There is little likelihood of learning more about the effectiveness of law enforcement in the near future. Answering important questions about the effectiveness of law enforcement requires reliable data on drug consumption, drug prices, the numbers of drug dealers that operate in cities, and the responses of dealers to law enforcement operations and opportunities in the legitimate labor market. As discussed in Chapter 3 and this chapter, such data are nonexistent at present. The committee has made recommendations about how this situation might be remedied. Carrying out these recommendations is a prerequisite to acquiring a better understanding of the effectiveness of law enforcement actions against retail drug markets.
In addition, it is necessary to explore alternative approaches to law enforcement. This should include investigating the effects of decreases as well as increases in law enforcement activity. Changes in drug enforcement policy should be designed so that their consequences can be measured and separated from the effects of other factors that influence drug markets. Arrangements must be made to acquire the data needed to evaluate the consequences of the actions that are taken. Such data is best acquired from state and local governments, supported with funding from the federal government. Agencies responsible for providing assistance to state and local jurisdictions should provide financial incentives for collecting data and for creating partnerships with researchers to evaluate outcomes.
The committee recommends that state and local governments be encouraged to explore and assess alternative approaches to law enforcement, including decreases as well as increases in the intensity of enforcement. Organizational arrangements should be made to ensure that the resulting changes in law enforcement measures and policy are well designed and that the data needed to evaluate their consequences are acquired and analyzed.

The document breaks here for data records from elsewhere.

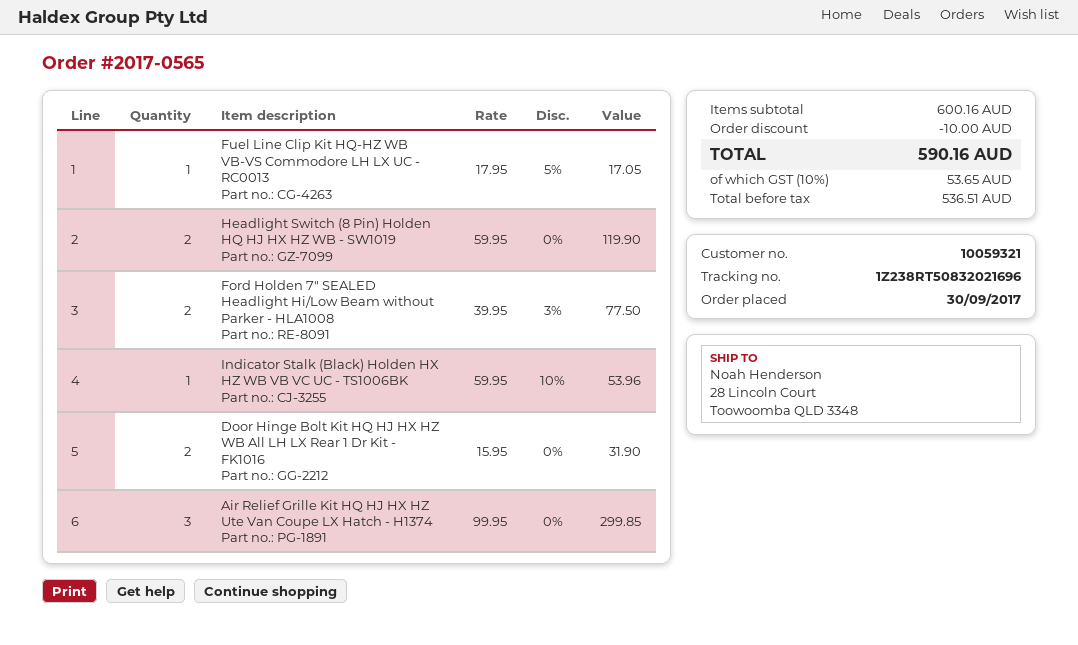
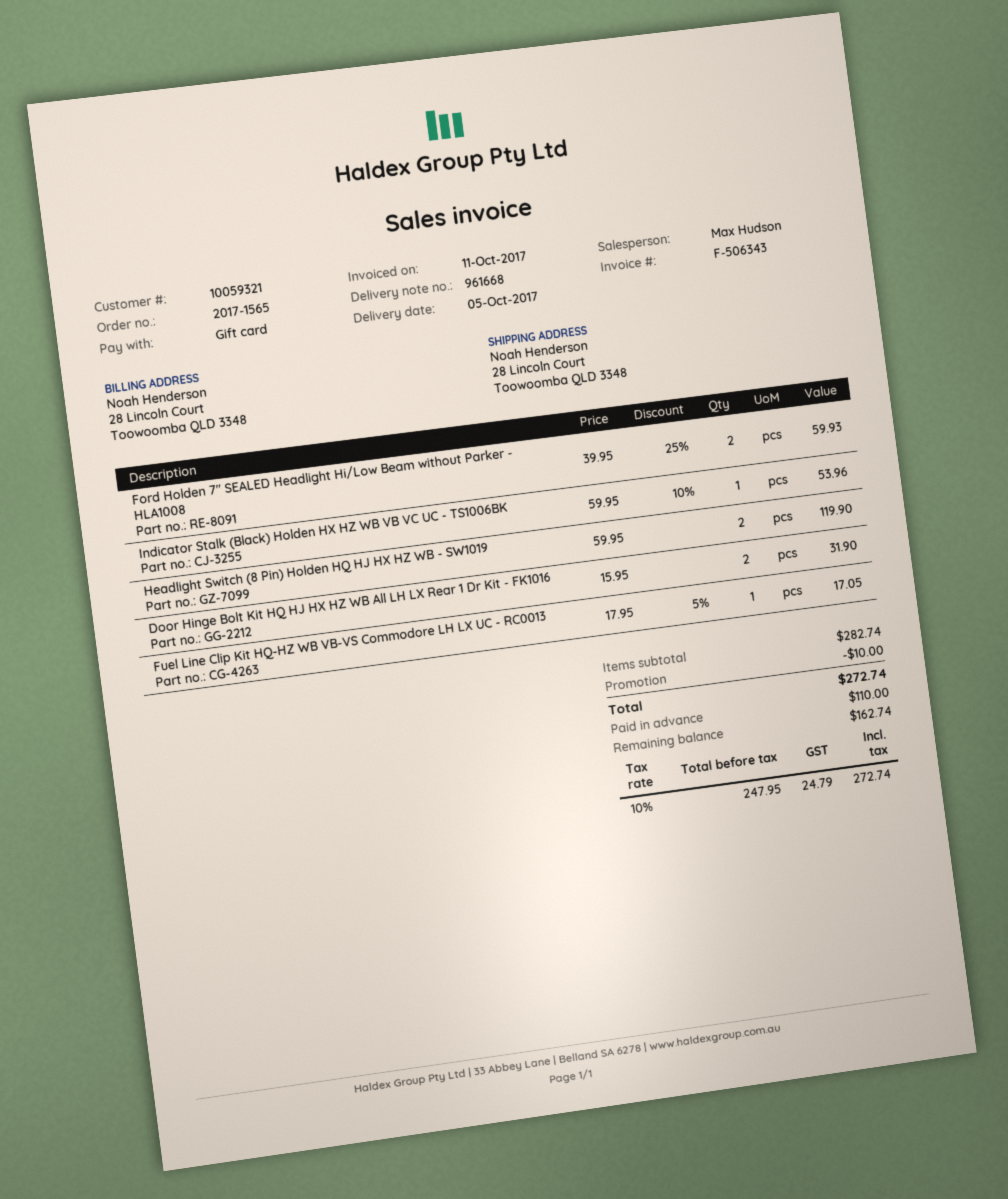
order number: 2017-0565 -> 2017-1565
Ford Holden 7" SEALED Headlight Hi/Low Beam without Parker - HLA1008: 2 x 39.95 - 3% = 77.50 -> 2 x 39.95 - 25% = 59.93
Air Relief Grille Kit HQ HJ HX HZ Ute Van Coupe LX Hatch - H1374: 3 x 99.95 = 299.85 -> none
subtotal: 600.16 -> 282.74
net: 536.51 -> 247.95
tax: 10% = 53.65 -> 10% = 24.79
total: 590.16 -> 272.74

Under some circumstances, it may be ethical and appropriate to carry out randomized-design experiments in which different neighborhoods in a city are assigned randomly to increased or decreased enforcement regimes. For example, if the police do not have the resources needed to maintain equally high levels of enforcement in all drug-dealing neighborhoods, then some neighborhoods necessarily will receive less enforcement than others. It may then be appropriate to randomly assign varying levels of enforcement among neighborhoods.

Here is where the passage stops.